What the task asks – Only the number should be given: how many lines below contain "conda".

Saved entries
::::::::

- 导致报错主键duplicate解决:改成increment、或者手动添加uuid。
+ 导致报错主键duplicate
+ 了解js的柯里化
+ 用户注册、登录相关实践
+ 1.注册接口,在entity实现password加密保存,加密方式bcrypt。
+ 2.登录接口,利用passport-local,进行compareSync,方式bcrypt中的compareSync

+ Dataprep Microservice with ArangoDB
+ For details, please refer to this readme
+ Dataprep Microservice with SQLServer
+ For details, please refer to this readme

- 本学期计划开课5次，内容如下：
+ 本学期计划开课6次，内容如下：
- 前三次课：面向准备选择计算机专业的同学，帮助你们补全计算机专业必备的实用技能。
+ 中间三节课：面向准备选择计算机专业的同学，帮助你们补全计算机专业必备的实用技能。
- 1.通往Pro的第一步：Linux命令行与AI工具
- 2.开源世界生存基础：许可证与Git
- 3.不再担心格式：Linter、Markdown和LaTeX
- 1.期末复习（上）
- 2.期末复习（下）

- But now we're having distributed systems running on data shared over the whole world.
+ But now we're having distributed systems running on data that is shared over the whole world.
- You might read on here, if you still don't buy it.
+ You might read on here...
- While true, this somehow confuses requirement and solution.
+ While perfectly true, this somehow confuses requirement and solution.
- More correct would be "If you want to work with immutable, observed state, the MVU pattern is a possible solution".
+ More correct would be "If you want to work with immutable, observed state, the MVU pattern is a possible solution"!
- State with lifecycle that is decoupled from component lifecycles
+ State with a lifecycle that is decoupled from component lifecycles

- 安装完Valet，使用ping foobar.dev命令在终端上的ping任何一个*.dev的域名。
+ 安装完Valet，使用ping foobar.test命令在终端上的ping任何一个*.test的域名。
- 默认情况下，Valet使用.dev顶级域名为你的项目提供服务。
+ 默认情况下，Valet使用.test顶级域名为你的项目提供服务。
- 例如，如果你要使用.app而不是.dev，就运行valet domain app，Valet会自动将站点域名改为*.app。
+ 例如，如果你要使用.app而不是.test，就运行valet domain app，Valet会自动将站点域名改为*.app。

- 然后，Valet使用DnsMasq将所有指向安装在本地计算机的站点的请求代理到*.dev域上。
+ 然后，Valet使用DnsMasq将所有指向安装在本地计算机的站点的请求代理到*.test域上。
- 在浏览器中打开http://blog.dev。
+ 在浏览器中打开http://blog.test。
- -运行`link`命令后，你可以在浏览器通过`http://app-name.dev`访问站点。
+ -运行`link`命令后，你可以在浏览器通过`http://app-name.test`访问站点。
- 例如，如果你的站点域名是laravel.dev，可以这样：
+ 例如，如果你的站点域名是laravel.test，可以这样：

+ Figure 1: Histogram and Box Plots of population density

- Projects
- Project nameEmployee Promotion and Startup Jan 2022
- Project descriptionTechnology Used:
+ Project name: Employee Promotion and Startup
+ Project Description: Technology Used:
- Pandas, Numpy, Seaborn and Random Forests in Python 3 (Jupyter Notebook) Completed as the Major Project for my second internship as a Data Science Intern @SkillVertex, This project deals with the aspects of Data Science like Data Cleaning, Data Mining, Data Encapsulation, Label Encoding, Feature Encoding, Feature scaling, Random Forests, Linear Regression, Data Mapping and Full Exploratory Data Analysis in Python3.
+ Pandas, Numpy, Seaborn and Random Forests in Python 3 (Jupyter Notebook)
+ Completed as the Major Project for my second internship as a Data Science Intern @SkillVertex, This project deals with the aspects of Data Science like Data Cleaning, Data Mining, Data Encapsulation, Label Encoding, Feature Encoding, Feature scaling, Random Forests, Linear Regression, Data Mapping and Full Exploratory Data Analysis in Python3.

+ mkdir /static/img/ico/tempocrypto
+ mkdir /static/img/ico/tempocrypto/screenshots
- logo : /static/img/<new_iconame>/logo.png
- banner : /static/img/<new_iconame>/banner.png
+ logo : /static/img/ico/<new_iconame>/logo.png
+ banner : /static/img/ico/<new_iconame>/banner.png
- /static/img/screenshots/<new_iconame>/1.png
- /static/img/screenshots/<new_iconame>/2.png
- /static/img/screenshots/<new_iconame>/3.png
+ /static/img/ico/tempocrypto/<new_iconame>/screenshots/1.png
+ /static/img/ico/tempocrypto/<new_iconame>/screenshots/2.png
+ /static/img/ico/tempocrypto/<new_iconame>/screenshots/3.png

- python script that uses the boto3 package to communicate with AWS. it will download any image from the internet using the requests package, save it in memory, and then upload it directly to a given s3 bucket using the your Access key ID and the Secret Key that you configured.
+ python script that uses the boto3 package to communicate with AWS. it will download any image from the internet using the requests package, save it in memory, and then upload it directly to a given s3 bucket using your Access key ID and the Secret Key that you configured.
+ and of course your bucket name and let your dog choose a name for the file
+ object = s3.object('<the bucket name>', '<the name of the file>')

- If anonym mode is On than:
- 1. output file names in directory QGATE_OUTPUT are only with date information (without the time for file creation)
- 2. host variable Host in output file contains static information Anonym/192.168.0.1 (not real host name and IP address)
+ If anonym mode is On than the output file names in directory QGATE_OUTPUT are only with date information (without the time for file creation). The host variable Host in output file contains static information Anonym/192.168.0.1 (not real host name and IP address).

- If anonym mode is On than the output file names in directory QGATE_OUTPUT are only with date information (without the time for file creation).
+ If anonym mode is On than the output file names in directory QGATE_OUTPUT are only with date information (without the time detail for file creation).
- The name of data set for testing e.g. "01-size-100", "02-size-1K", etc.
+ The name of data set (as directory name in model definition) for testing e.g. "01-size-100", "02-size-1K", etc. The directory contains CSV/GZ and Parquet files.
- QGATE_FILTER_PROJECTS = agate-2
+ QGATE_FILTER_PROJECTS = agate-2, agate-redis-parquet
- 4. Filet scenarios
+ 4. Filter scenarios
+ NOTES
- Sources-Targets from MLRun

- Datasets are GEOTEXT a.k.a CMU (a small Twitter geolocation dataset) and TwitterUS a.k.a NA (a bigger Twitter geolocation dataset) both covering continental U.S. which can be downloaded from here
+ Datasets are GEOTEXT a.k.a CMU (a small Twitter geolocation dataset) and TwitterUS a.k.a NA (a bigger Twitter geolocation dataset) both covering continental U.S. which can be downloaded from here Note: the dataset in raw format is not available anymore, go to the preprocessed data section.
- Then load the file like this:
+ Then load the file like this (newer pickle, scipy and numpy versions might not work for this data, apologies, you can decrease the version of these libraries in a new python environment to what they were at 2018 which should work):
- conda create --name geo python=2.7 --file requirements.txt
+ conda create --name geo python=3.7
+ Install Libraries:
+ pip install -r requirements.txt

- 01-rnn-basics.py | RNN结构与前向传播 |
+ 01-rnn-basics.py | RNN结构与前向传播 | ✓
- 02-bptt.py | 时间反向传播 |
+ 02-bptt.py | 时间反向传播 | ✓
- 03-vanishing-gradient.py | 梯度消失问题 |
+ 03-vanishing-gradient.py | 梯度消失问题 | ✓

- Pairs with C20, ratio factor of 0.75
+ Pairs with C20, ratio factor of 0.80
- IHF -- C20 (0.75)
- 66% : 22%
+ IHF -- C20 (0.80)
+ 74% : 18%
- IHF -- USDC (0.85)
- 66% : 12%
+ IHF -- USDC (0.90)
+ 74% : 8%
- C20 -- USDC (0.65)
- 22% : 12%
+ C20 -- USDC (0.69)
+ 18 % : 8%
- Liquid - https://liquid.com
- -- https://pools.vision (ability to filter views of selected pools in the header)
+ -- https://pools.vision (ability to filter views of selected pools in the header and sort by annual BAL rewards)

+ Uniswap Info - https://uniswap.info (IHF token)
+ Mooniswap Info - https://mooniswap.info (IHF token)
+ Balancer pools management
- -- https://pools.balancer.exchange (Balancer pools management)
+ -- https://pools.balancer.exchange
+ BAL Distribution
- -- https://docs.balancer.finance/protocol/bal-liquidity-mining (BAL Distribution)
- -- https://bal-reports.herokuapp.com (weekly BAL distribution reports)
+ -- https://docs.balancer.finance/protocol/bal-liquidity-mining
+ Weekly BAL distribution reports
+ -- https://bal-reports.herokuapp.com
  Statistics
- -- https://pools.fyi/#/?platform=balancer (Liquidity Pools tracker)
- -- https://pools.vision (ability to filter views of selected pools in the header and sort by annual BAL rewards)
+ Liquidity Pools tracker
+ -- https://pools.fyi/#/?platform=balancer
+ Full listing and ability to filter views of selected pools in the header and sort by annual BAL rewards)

::::::::

Written answer – 2